The chemo regime begins for me, with the insertion of a Portacath. A cunning device that will sit below my skin so that intravenous chemo can be piped directly in rather than through a canular which tend to be a problem with me and my tiny deep veins. The appointment is for 7.30 am which horrifies me as I’m not an early riser but needs must. David and I arrive about 10 minutes late and I wait, nodding off gently for about 40 mins. Then they come to do the pre-procedure questionnaire. They check my name, date of birth then ask me to wait a minute. They return, apologising profusely. It seems we were not 10 mins late, rather 24 hours early. They are too busy to squeeze me in so we agree to return the next day. I feel, foolishly I’ve gained a reprieve. To add to this boon, that night England win a penalty shoot out to proceed to the quarter finals – could this be a good sign?
The following day there is no dodging it and we return to the hospital where, despite the early hour the mood is chirpy with chatter of the England win. I find myself becoming very tearful. This worsens as I am taken in to the bay, I have no idea why. It’s not a difficult, dangerous or painful procedure. it will last only 30 mins, under local anaesthetic and they are explaining everything to me as it happens. I try to keep breathing, nice and calmly, deep breaths. I’ve done this so many times in scans, when the panic starts to rise. But the tears still come. This is not about this procedure, this is what it represents and I am overwhelmed by it, overwhelmed by my fear. Afterwards I wait and they make me a strong sweet tea. I am shaking uncontrollably but it subsides gradually as the tea kicks in. I am very relieved to call David to say he can come and get me, I want to go home. I can’t delay any longer, I’ve avoided it for 15 years but on Friday I will start chemo.
On Friday we head to the Colney Centre, where we’ve been quite often for appointments with Dr. P. This time though, we won’t be going through the doors to the consulting rooms, today we will go left into the Weybourne Centre, were chemo is administered. When we’re told to take a seat, we grab the two closest to the doors of admittance, like over eager students on the first day of term.
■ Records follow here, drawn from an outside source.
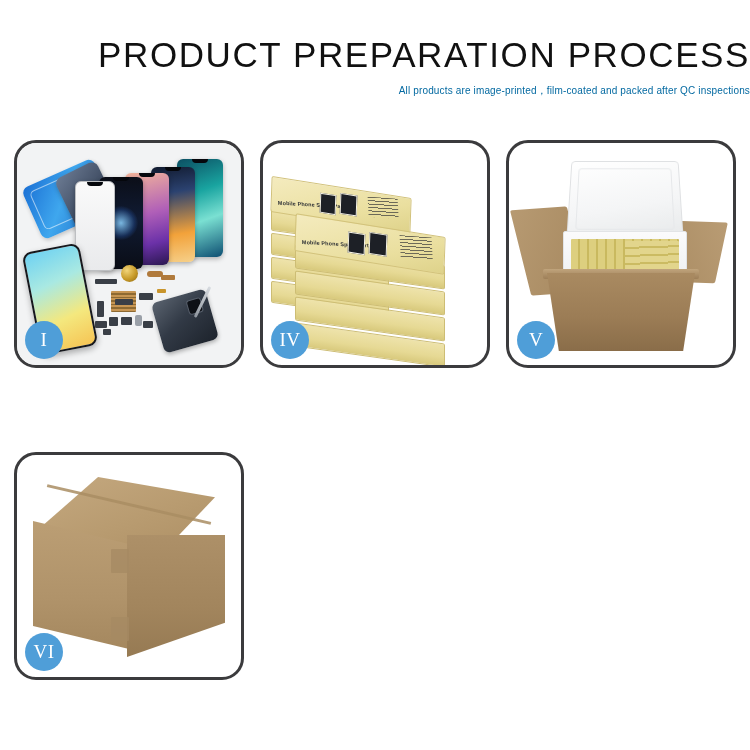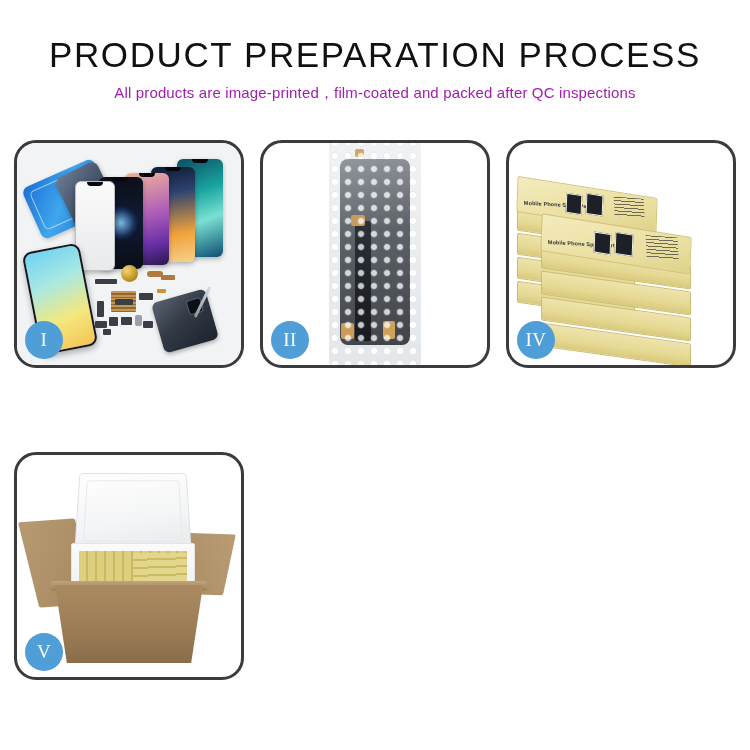--- a/index.html
+++ b/index.html
@@ -20,7 +20,7 @@
   }
 
   
-  .header { text-align: center; padding-top: 37px; }
+  .header { text-align: right; padding-top: 37px; }
 
   .main-title {
     font-family: "Liberation Sans", sans-serif;

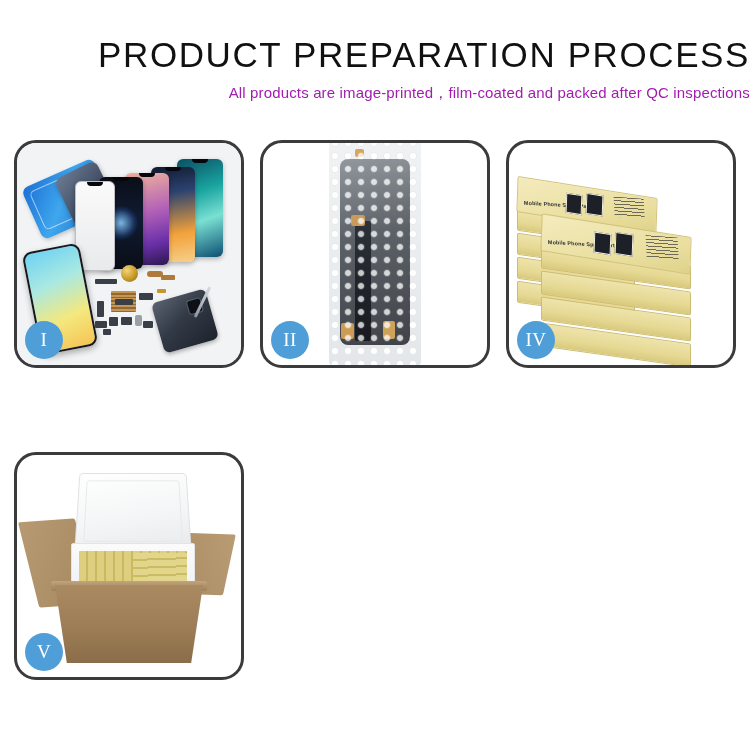--- a/index.html
+++ b/index.html
@@ -35,10 +35,10 @@
   .sub-title {
     margin-top: 10px;
     font-family: "Liberation Sans", sans-serif;
-    font-size: 15px;
+    font-size: 10px;
     font-weight: 400;
     letter-spacing: 0.15px;
-    color: #a21caf;
+    color: #0369a1;
     white-space: nowrap;
   }
 

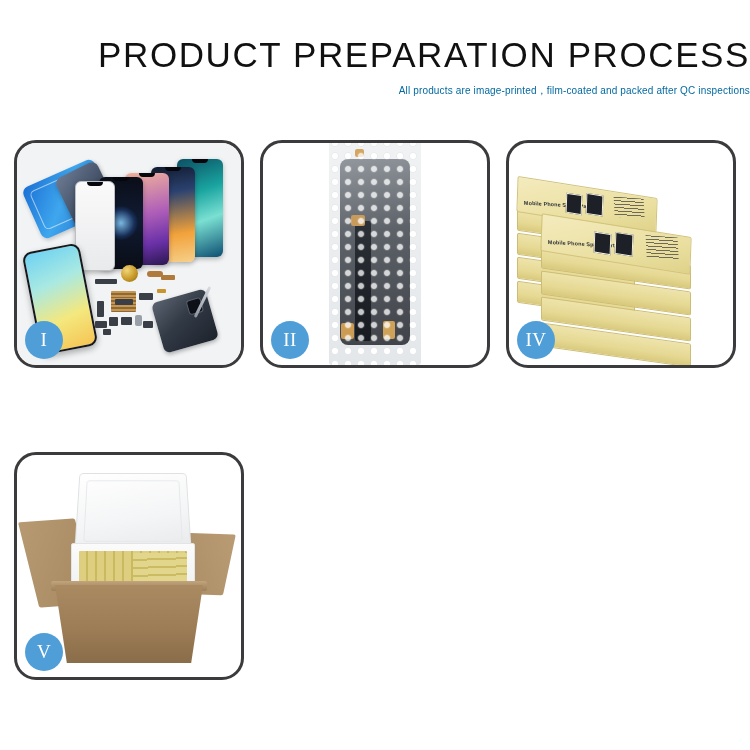--- a/index.html
+++ b/index.html
@@ -414,20 +414,6 @@
       <div class="badge">I</div>
     </div>
 
-    <div class="panel">
-      <div class="photo">
-        <div class="bubble-pack">
-          <div class="screen-inside"></div>
-          <div class="flex-strip"></div>
-          <span class="tape-a"></span>
-          <span class="tape-b"></span>
-          <span class="tape-c"></span>
-          <span class="tape-d"></span>
-          <div class="bubble-overlay"></div>
-        </div>
-      </div>
-      <div class="badge">II</div>
-    </div>
 
 
     <div class="panel">

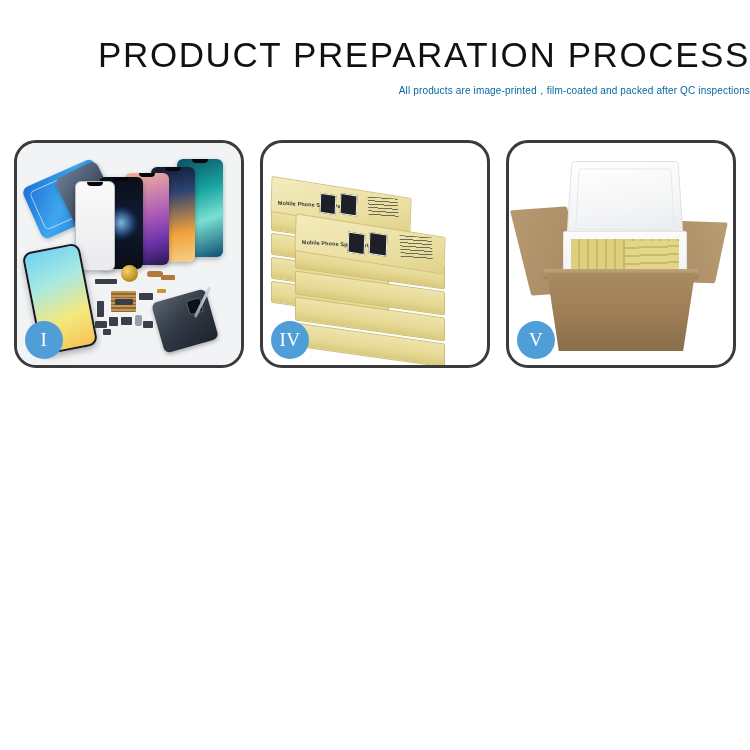--- a/index.html
+++ b/index.html
@@ -464,6 +464,19 @@
       <div class="badge">V</div>
     </div>
 
+    <div class="panel">
+      <div class="photo">
+        <div class="vi-wrap">
+          <div class="c-top"></div>
+          <div class="c-front-l"></div>
+          <div class="c-front-r"></div>
+          <div class="c-seam"></div>
+          <span class="c-tab" style="left:78px; top:72px;"></span>
+          <span class="c-tab" style="left:78px; top:140px;"></span>
+        </div>
+      </div>
+      <div class="badge">VI</div>
+    </div>
 
   </div>
 </div>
I am weeping, I hope discreetly. The chap next to David strikes up a conversation. He is here for his 19th cycle he explains cheerily, he’s now on it for life, as it were. I feel faintly ridiculous but still can’t get a grip on the waterworks. Then all of a sudden, I am called, my time has come. We go through, they are more than happy to let David in with me.
It’s bright and airy inside and we are shown to two really comfy chairs. They check my Portacath and establish it has settled enough to be used. There’s a bit of pain when they try it the first time, unsuccessfully. Less so on the second. And then it’s in. The source of so much terror for me, drips in, over the next half hour and it’s too late now. I’m doing this, the treatment of last resort is underway. While it drips slowly through I observe the man opposite. He’s not very old, emaciated but he looks happy, chatting with friends and family. And he’s eating! Working his way through a sandwich and crisps and I realise I’m ravenous. As if by magic a Macmillan volunteer pop up offering a sandwich and yes I do want it, I want it very much! The next step is 5 tiny tablets then we can go home with the third element of the combination therapy to be taken in tablet form for the next 10 days. I feel suddenly optimistic. Perhaps I can do this after all.